== Exercise aim ==
Check each line of the records below and collect those holding "discount".

== Stored data ==
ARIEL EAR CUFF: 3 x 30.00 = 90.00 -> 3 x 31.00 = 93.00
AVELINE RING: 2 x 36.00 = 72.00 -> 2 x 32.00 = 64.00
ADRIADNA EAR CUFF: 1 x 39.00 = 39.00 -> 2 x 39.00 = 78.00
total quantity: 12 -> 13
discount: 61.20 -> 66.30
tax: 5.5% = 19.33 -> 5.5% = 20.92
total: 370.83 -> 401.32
---
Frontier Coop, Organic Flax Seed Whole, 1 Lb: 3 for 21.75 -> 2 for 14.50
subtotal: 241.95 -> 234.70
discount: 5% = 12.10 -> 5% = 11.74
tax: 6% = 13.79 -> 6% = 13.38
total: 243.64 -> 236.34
--
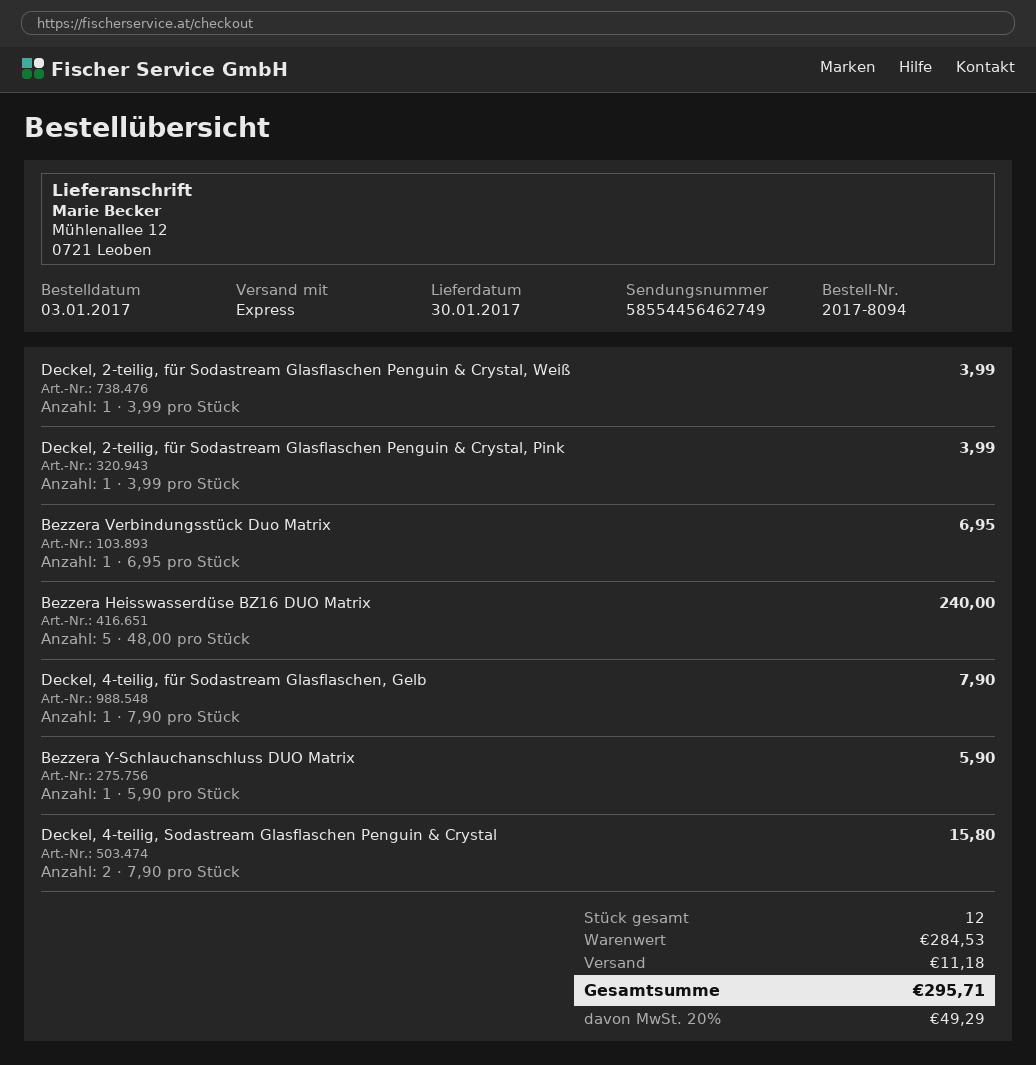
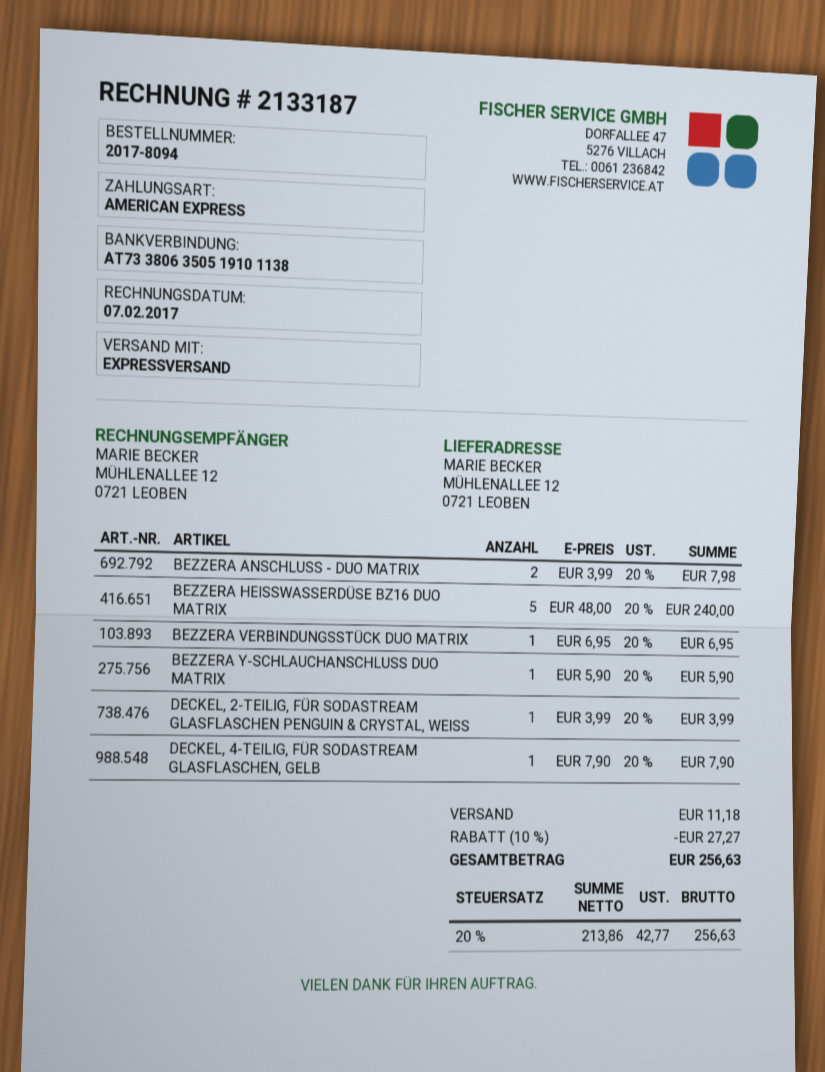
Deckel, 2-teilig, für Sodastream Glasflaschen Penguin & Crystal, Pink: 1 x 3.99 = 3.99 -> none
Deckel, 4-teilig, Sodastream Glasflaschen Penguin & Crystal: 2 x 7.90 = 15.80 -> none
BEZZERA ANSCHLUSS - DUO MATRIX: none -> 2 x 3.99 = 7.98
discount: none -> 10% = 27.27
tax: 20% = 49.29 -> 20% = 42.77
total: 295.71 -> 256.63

== Your solution ==
discount: 61.20 -> 66.30
discount: 5% = 12.10 -> 5% = 11.74
discount: none -> 10% = 27.27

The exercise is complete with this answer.